Exercise data =>

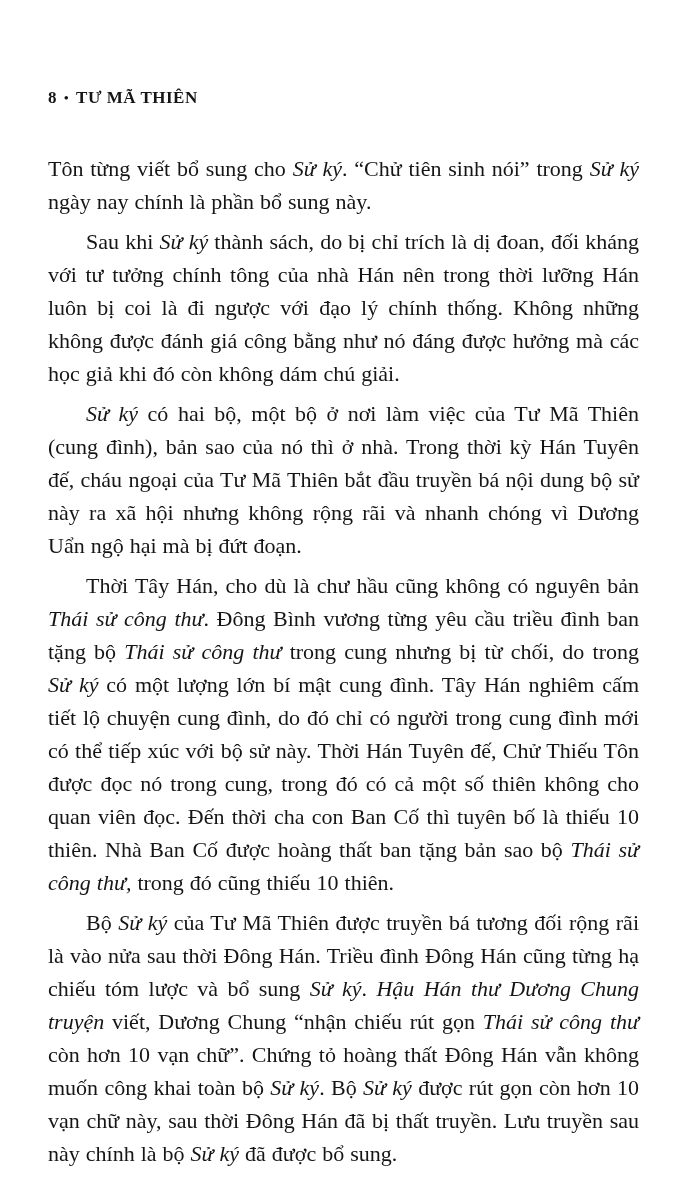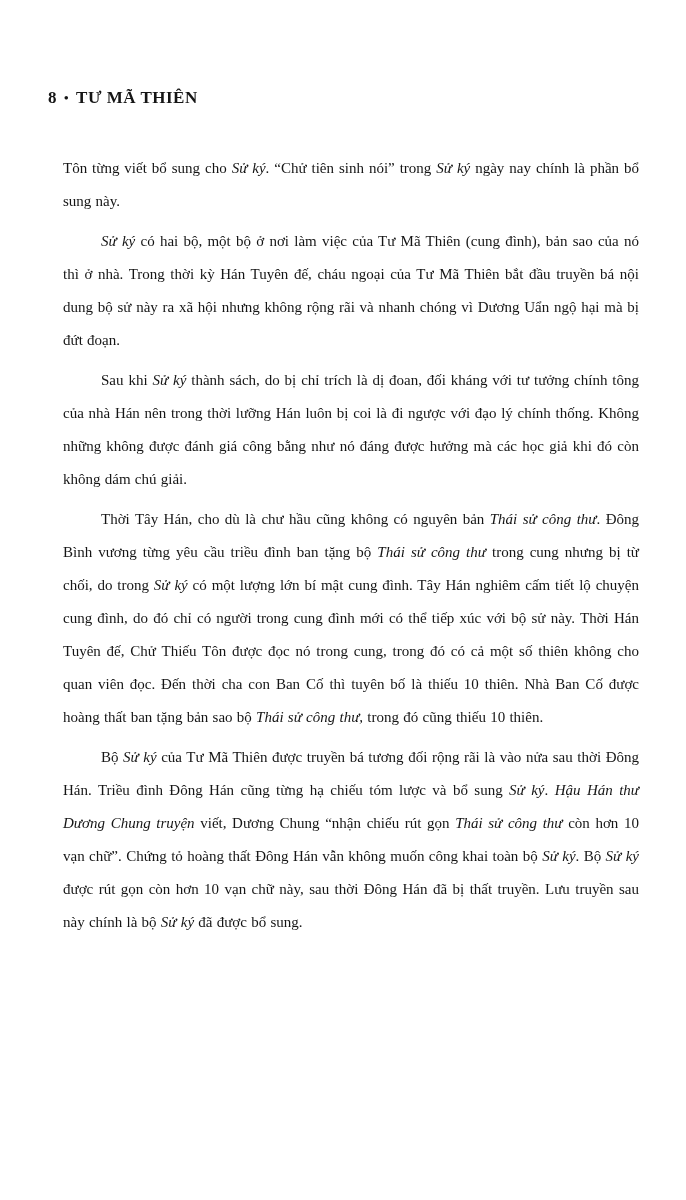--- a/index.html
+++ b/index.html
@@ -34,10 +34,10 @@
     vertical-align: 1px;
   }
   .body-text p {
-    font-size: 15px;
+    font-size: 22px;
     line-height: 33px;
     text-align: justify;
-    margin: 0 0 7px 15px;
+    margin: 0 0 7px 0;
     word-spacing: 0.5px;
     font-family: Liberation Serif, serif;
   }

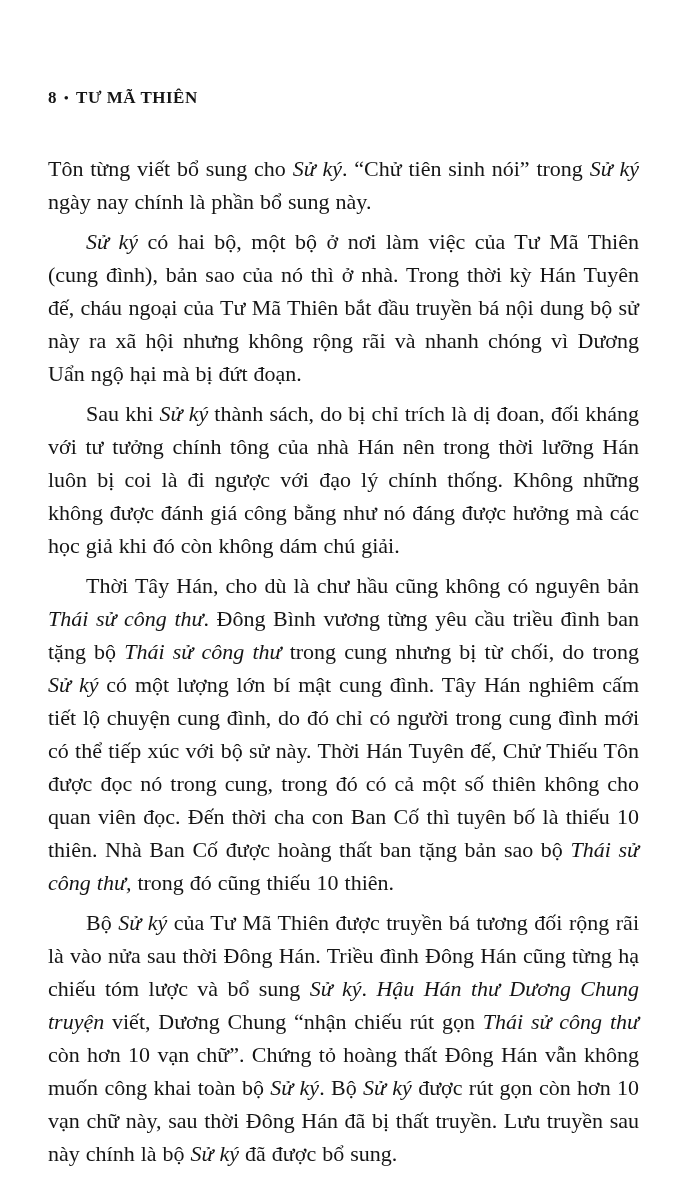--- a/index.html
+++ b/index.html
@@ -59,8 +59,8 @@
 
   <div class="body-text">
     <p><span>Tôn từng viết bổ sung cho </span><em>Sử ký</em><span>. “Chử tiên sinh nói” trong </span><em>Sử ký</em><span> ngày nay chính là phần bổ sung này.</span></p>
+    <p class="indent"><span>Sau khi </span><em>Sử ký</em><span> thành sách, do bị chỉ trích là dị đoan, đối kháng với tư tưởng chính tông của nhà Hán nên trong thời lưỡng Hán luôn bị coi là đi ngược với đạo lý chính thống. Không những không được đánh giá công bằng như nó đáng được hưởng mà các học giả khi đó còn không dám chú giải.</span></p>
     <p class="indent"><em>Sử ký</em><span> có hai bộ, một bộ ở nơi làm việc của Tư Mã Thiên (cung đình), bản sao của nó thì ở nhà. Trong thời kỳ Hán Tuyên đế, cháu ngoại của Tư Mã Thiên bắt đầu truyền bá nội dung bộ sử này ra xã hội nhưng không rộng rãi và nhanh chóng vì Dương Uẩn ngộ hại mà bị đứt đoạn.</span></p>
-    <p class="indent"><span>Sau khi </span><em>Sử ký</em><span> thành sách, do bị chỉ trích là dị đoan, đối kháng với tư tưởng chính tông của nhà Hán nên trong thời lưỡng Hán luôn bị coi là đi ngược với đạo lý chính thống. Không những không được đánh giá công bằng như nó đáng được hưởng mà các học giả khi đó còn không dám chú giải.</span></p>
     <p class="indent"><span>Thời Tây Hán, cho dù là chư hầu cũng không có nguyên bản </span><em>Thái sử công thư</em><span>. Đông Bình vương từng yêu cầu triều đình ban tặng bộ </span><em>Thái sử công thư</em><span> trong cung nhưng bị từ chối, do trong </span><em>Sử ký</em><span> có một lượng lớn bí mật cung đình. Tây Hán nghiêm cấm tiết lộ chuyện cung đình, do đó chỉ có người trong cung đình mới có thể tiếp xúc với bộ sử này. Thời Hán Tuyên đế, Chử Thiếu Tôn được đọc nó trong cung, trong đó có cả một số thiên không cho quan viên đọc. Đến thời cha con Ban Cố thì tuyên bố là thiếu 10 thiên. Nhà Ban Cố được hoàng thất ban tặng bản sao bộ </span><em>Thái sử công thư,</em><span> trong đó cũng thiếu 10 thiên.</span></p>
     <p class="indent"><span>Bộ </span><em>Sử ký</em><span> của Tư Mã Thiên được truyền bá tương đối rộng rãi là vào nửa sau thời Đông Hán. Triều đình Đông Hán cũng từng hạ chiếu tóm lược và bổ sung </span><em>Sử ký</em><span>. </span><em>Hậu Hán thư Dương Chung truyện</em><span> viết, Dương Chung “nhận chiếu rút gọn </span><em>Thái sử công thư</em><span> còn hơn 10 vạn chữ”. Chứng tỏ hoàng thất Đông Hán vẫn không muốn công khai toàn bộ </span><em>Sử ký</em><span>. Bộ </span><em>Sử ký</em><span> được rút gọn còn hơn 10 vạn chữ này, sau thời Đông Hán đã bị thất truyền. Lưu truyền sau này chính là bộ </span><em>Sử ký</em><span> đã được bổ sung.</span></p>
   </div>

The task => Set the pictures aside and reproduce exactly the lines above, from the line holding "margin: 0 0 7px 0;" through the line holding "<p><span>Tôn từng viết", both included, with nothing else.

Solution =>
+    margin: 0 0 7px 0;
     word-spacing: 0.5px;
     font-family: Liberation Serif, serif;
   }

--- a/index.html
+++ b/index.html
@@ -59,8 +59,8 @@
 
   <div class="body-text">
     <p><span>Tôn từng viết bổ sung cho </span><em>Sử ký</em><span>. “Chử tiên sinh nói” trong </span><em>Sử ký</em><span> ngày nay chính là phần bổ sung này.</span></p>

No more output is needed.